A continuación, agregue 100 microlitros de agua estéril para volver a suspender los nematodos en cada tubo, y transfiera las suspensiones de nematodos uniformemente a tres agares NGM recién preparados con césped bacteriano. Incubar los nematodos durante 36 horas para convertirse en gravid, y realizar la sincronización de la edad, como anteriormente. Después de incubar los huevos sincronizados en agars NGM con césped bacteriano durante 36 horas, enjuague los nematodos en seis tubos de centrífuga.
Después de asentarse y lavar con un mililitro de agua esterilizada, utilice los nematodos en la parte inferior para las mediciones indicadoras de la generación de cría marcada como T1. Mezclar 99 mililitros de los agares calientes NGM con un mililitro de control o soluciones químicas. Después de preparar los agars con suspensiones bacterianas según el manuscrito, en el gabinete de biosequisa, deje a un lado los párpados superiores de los platos petri y exponga el césped bacteriano a la luz UV durante 15 minutos. Pipetear los huevos sincronizados por la edad en los agares tratados con UV.
Marque el inicio de la exposición a la generación primaria, F0, como día cero. Incubar los agares durante tres días a 20 grados centígrados. A continuación, utilice los nematodos maduros para medir los efectos en F0. Además, el tercer día, utilice una varilla de vidrio equipada con un alambre de fibra artificial doblado en un anillo para recoger nematodos maduros F0, y deslíceme sobre la superficie de los nuevos agares NGM tratados con UV.
En el cuarto día, escoge y descarta los nematodos F0 maduros de los agares NGM. En el sexto día, utilice los nematodos maduros F1 que han experimentado exposición durante tres días para la medición de índices. En este protocolo, los efectos transgeneracionales del cadmio, cobre, plomo y zinc en la frecuencia de flexión del cuerpo mostraron que las inhibiciones en el padre del nematodo, F0, después de la exposición prenatal eran menores que en su progenie, T1. Los efectos residuales multigeneracionales del sulfametoxazol en la vida útil y reproducción del nematodo mostraron que la reproducción se vio significativamente afectada en la exposición a la línea germinal, y que las toxicidades persistieron en generaciones no expuestas de las generaciones T3 a T6.
La exposición multigeneracional y los efectos residuales multigeneracionales del lindano en los índices bioquímicos y genéticos de nematodos mostraron efectos obesogénicos con alteraciones en la regulación de la señal de insulina.

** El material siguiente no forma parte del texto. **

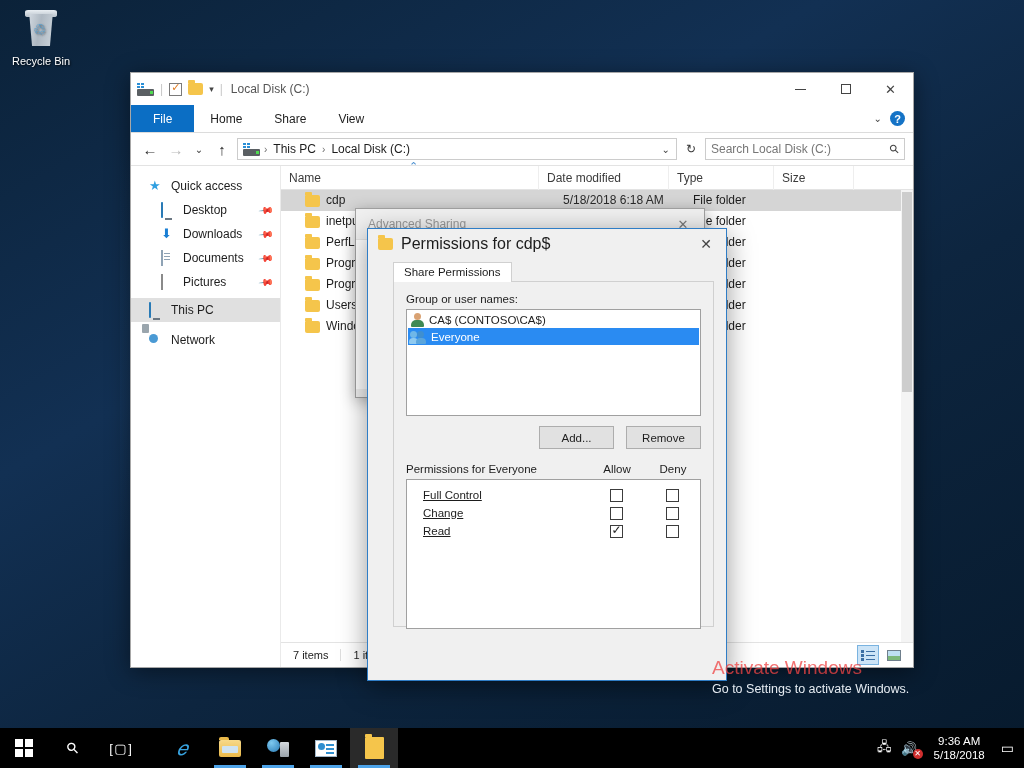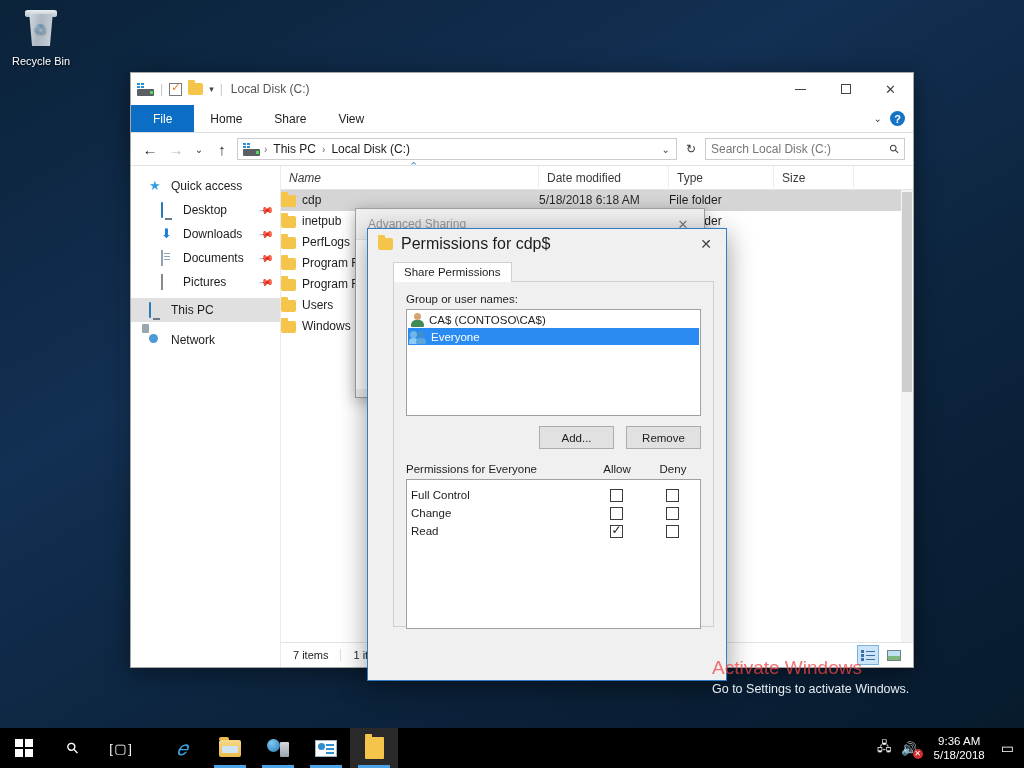--- a/index.html
+++ b/index.html
@@ -105,7 +105,7 @@
   .filepane { flex: 1 1 auto; display: flex; flex-direction: column; min-width: 0; background: #fff; position: relative; }
   .col-header { height: 24px; display: flex; align-items: center; border-bottom: 1px solid #e3e3e3; font-size: 12px; color: #3b3b3b; position: relative; flex: none; }
   .col { padding-left: 8px; border-right: 1px solid #eeeeee; height: 24px; line-height: 24px; overflow: hidden; white-space: nowrap; }
-  .col.name { width: 258px; font-style: italic; }
+  .col.name { width: 258px; }
   .col.date { width: 130px; }
   .col.type { width: 105px; }
   .col.size { width: 80px; }

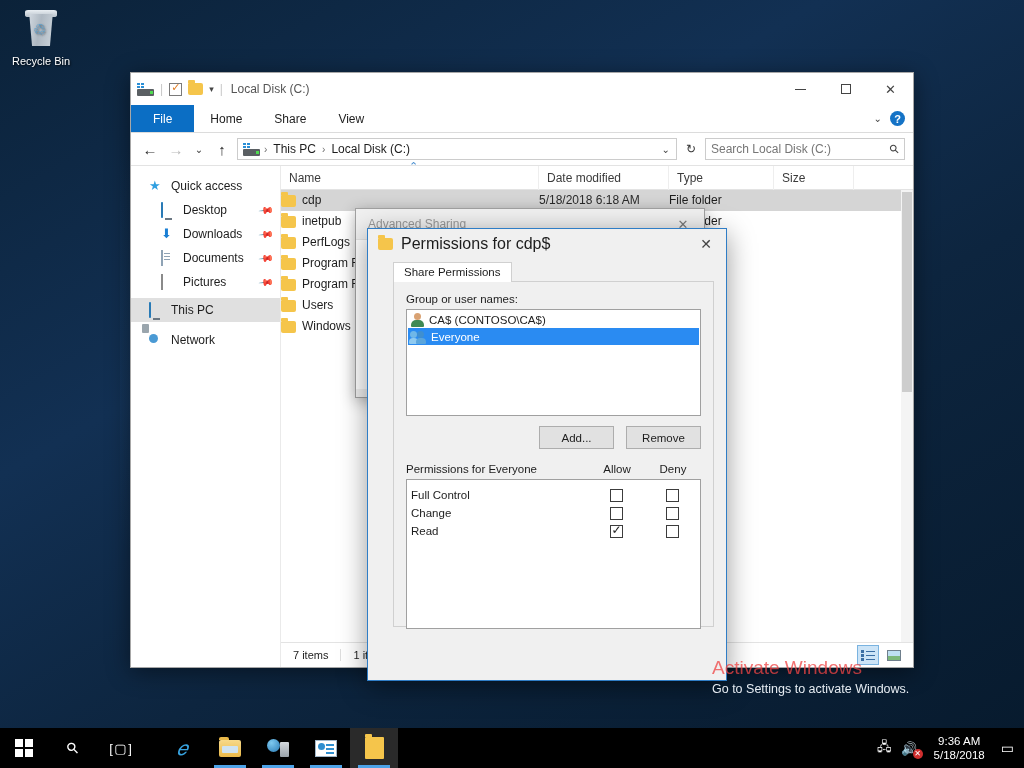--- a/index.html
+++ b/index.html
@@ -113,7 +113,7 @@
   .file-rows { flex: 1 1 auto; overflow: hidden; position: relative; }
   .frow { height: 21px; display: flex; align-items: center; font-size: 12px; color: #1d1d1d; }
   .frow.selected { background: #d5d5d5; }
-  .fcell { height: 21px; line-height: 21px; overflow: hidden; white-space: nowrap; padding-left: 0; }
+  .fcell { height: 21px; line-height: 21px; overflow: hidden; white-space: nowrap; padding-left: 24px; }
   .fcell.name { width: 258px; display: flex; align-items: center; gap: 6px; }
   .fcell.date { width: 130px; color: #2b2b2b; }
   .fcell.type { width: 105px; }

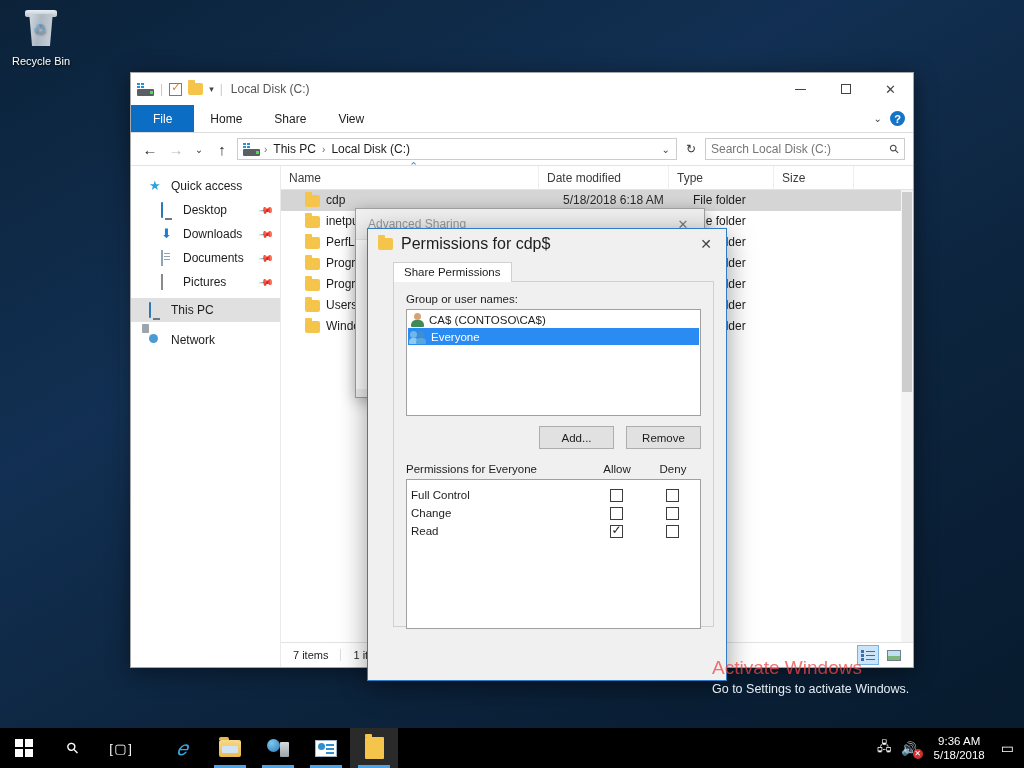--- a/index.html
+++ b/index.html
@@ -181,7 +181,7 @@
   .perm-head .ph-col { width: 56px; text-align: center; }
   .perm-table { border: 1px solid #a0a0a0; background: #fff; margin-top: 4px; height: 150px; padding-top: 6px; }
   .perm-row { display: flex; align-items: center; height: 18px; font-size: 11.5px; color: #1d1d1d; }
-  .perm-row .pr-name { flex: 1 1 auto; padding-left: 4px; }
+  .perm-row .pr-name { flex: 1 1 auto; padding-left: 16px; text-decoration: underline; }
   .perm-row .pr-col { width: 56px; display: flex; justify-content: center; }
   .cb { width: 13px; height: 13px; border: 1px solid #3c3c3c; background: #fff; position: relative; }
   .cb.checked:after { content: "✓"; position: absolute; left: 1px; top: -3px; font-size: 12px; color: #1d1d1d; }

Además, los cambios entre la señalización sgk-1 y akt-1 indicaron que los nematodos de diferentes generaciones de exposición mostraron diferentes estrategias de respuesta para la tolerancia y la evitación. Compruebe el estado vivo de los nematodos antes de cada operación y modifique los pasos siguientes en consecuencia.
Otros efectos, por ejemplo, los efectos obesogénicos de los productos químicos, pueden incluirse para responder aún más a la creciente prevalencia de la obesidad a lo largo de generaciones. Según el método, se pueden explorar otros mecanismos. Por ejemplo, las señales epigenéticas hereditarias entre generaciones.
Las soluciones de cloro tienen fuertes potenciales oxidatativos, y evitar el contacto directo de la piel con ella.